TASK DIRECTIONS >>
Begin with the first line of the entries below and reproduce each line exactly, ending with the line that holds "value calculation. MEGA".

RECORDS PROVIDED >>
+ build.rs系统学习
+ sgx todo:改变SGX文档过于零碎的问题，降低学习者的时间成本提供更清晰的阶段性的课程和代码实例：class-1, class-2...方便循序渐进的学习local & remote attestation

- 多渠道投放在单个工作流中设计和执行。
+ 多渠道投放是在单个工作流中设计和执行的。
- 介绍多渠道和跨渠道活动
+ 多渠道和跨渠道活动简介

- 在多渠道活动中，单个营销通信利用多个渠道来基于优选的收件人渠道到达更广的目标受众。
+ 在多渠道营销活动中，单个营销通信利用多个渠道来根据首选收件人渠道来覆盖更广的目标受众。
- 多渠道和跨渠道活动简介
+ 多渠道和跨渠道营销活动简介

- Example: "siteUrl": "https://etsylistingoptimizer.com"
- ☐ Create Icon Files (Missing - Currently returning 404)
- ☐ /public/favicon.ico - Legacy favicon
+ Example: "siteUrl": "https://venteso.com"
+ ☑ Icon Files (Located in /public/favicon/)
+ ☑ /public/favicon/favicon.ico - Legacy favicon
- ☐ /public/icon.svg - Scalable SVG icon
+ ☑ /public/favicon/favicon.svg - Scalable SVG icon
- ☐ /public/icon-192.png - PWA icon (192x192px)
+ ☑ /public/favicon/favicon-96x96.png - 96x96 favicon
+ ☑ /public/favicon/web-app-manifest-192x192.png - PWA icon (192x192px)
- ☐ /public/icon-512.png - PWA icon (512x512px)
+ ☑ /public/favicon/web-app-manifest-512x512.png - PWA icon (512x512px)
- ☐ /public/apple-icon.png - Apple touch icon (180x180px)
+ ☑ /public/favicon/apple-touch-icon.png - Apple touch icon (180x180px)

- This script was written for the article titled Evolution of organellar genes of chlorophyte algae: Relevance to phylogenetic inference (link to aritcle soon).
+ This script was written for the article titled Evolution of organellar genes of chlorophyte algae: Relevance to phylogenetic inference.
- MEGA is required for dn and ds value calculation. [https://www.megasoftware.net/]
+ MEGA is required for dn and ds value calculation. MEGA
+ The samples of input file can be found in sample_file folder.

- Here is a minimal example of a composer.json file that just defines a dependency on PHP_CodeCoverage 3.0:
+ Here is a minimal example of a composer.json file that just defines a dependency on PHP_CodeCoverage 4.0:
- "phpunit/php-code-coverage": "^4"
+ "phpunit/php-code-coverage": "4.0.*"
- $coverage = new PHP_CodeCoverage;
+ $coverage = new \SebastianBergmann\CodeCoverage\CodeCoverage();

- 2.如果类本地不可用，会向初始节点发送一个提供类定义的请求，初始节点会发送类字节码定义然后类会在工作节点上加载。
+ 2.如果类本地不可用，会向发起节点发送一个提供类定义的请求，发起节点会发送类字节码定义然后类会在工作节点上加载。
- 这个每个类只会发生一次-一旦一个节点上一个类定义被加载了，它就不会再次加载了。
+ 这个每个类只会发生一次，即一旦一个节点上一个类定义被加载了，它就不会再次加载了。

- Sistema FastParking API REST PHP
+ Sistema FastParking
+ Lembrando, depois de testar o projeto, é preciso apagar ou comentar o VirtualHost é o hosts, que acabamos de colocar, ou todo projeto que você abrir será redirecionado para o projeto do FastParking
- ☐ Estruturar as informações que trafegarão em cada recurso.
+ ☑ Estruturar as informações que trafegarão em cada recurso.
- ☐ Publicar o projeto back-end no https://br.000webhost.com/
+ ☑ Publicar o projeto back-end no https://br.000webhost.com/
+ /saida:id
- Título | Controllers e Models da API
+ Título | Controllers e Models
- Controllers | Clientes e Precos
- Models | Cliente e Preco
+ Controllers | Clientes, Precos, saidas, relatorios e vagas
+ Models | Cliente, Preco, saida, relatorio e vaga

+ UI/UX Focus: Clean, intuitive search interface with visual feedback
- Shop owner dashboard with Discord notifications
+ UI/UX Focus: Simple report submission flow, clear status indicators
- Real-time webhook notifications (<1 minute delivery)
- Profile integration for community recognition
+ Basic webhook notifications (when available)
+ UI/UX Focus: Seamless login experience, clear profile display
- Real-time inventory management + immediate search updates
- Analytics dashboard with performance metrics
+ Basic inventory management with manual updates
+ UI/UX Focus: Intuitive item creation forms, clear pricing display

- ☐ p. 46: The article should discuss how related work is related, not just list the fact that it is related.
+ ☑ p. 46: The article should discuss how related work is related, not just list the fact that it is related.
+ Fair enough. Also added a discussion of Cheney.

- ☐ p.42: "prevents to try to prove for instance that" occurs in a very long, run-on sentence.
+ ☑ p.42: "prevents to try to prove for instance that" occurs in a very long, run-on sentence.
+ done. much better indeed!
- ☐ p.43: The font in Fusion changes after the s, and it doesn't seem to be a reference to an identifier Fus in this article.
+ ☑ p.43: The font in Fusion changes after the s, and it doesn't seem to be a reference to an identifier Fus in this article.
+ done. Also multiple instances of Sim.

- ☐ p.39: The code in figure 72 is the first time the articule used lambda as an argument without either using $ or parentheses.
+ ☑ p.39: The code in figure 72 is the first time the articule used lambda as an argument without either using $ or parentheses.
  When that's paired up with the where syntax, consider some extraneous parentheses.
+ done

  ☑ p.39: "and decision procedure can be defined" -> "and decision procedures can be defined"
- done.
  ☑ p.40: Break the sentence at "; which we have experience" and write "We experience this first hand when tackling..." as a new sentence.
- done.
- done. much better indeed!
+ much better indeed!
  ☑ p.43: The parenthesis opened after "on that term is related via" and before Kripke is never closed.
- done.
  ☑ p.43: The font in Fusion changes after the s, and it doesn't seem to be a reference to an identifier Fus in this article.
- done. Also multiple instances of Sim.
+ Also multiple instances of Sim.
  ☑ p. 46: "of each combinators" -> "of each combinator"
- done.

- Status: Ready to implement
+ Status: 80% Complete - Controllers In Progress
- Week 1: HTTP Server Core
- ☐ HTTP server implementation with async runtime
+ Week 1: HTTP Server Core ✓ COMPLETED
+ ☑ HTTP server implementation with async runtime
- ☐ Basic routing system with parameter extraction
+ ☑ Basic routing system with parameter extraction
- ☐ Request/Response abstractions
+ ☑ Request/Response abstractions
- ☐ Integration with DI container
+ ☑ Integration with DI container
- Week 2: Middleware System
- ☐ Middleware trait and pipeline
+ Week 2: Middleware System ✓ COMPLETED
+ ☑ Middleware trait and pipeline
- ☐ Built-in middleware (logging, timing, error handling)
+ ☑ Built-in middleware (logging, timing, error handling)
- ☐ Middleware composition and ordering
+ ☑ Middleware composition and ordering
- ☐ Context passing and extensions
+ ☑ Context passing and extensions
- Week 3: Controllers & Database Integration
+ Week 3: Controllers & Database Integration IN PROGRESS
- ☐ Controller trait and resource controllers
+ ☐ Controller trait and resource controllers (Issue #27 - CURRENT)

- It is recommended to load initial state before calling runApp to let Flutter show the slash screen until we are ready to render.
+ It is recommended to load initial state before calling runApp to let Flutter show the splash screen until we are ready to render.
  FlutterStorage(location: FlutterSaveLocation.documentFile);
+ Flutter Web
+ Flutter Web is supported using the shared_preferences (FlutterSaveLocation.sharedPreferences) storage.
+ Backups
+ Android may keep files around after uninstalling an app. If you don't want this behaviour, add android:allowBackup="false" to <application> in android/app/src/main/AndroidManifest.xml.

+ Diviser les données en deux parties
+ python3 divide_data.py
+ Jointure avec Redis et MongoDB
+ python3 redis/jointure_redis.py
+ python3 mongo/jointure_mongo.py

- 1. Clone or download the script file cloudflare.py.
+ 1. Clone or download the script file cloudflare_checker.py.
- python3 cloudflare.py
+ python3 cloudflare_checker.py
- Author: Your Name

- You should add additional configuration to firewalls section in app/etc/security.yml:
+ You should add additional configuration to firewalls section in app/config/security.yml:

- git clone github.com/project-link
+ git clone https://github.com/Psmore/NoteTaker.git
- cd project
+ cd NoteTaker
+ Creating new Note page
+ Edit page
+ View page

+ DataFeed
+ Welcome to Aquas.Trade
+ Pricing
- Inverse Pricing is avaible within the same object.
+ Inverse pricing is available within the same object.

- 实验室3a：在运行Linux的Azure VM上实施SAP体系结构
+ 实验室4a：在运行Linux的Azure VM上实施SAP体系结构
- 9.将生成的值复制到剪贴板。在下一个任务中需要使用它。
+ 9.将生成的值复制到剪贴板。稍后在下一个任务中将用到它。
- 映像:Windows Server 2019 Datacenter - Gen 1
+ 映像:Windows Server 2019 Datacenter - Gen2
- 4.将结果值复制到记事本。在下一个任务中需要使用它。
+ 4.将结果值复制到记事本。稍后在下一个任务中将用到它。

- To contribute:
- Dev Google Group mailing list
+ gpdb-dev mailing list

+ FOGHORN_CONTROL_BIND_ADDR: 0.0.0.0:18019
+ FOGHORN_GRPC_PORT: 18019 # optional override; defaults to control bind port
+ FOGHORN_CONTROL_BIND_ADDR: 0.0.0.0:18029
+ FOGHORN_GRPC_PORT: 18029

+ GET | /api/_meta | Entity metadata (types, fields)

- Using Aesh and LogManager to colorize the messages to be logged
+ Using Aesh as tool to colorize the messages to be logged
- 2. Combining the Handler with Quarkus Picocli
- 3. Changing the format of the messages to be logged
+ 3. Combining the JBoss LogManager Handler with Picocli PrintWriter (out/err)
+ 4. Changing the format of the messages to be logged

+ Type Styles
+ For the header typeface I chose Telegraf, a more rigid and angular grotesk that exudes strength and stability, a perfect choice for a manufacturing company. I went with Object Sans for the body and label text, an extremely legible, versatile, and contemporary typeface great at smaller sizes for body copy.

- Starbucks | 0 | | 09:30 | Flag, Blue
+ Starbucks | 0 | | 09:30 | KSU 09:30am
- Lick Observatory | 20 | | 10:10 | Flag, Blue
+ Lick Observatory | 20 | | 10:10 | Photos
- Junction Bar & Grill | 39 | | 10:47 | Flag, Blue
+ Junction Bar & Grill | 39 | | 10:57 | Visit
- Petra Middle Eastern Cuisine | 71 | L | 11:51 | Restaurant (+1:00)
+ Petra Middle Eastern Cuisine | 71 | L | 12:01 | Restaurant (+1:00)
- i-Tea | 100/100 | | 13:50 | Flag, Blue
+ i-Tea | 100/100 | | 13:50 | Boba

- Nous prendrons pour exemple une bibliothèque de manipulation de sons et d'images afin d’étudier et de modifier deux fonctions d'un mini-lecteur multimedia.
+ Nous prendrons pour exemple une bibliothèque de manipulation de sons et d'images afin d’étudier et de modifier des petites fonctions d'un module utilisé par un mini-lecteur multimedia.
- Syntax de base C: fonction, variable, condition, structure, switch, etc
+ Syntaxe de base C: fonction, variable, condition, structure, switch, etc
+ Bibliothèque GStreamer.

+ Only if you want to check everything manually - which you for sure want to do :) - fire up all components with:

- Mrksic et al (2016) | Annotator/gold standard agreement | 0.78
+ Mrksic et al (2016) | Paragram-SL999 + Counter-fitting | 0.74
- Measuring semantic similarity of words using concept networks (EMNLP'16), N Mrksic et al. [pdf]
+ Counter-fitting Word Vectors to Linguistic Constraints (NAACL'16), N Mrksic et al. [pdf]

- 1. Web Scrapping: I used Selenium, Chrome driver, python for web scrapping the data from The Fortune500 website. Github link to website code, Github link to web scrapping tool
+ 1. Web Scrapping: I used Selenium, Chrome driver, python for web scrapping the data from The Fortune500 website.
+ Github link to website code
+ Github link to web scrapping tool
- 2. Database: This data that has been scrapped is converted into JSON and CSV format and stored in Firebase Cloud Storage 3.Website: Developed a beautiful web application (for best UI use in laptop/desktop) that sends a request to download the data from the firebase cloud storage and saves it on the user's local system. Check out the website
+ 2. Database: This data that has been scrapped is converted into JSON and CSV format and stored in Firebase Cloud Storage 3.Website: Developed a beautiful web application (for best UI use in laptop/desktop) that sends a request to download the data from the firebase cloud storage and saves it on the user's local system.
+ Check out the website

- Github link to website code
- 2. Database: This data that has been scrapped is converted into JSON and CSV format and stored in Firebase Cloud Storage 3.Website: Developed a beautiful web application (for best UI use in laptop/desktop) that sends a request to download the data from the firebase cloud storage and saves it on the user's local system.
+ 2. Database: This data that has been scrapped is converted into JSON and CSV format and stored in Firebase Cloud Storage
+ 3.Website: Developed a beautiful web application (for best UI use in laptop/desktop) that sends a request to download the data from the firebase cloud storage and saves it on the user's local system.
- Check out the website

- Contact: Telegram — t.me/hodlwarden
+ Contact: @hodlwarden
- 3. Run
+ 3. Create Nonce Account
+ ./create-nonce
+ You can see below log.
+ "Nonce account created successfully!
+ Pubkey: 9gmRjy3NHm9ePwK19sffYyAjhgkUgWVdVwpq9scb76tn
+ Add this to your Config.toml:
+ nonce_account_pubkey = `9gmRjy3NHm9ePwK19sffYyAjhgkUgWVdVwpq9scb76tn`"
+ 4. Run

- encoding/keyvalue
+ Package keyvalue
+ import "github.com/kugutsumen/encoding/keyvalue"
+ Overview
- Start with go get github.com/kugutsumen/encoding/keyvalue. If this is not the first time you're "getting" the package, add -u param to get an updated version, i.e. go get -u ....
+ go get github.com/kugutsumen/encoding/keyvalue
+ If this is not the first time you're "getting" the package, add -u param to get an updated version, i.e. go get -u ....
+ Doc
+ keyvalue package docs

WRITTEN SOLUTION >>
+ build.rs系统学习
+ sgx todo:改变SGX文档过于零碎的问题，降低学习者的时间成本提供更清晰的阶段性的课程和代码实例：class-1, class-2...方便循序渐进的学习local & remote attestation

- 多渠道投放在单个工作流中设计和执行。
+ 多渠道投放是在单个工作流中设计和执行的。
- 介绍多渠道和跨渠道活动
+ 多渠道和跨渠道活动简介

- 在多渠道活动中，单个营销通信利用多个渠道来基于优选的收件人渠道到达更广的目标受众。
+ 在多渠道营销活动中，单个营销通信利用多个渠道来根据首选收件人渠道来覆盖更广的目标受众。
- 多渠道和跨渠道活动简介
+ 多渠道和跨渠道营销活动简介

- Example: "siteUrl": "https://etsylistingoptimizer.com"
- ☐ Create Icon Files (Missing - Currently returning 404)
- ☐ /public/favicon.ico - Legacy favicon
+ Example: "siteUrl": "https://venteso.com"
+ ☑ Icon Files (Located in /public/favicon/)
+ ☑ /public/favicon/favicon.ico - Legacy favicon
- ☐ /public/icon.svg - Scalable SVG icon
+ ☑ /public/favicon/favicon.svg - Scalable SVG icon
- ☐ /public/icon-192.png - PWA icon (192x192px)
+ ☑ /public/favicon/favicon-96x96.png - 96x96 favicon
+ ☑ /public/favicon/web-app-manifest-192x192.png - PWA icon (192x192px)
- ☐ /public/icon-512.png - PWA icon (512x512px)
+ ☑ /public/favicon/web-app-manifest-512x512.png - PWA icon (512x512px)
- ☐ /public/apple-icon.png - Apple touch icon (180x180px)
+ ☑ /public/favicon/apple-touch-icon.png - Apple touch icon (180x180px)

- This script was written for the article titled Evolution of organellar genes of chlorophyte algae: Relevance to phylogenetic inference (link to aritcle soon).
+ This script was written for the article titled Evolution of organellar genes of chlorophyte algae: Relevance to phylogenetic inference.
- MEGA is required for dn and ds value calculation. [https://www.megasoftware.net/]
+ MEGA is required for dn and ds value calculation. MEGA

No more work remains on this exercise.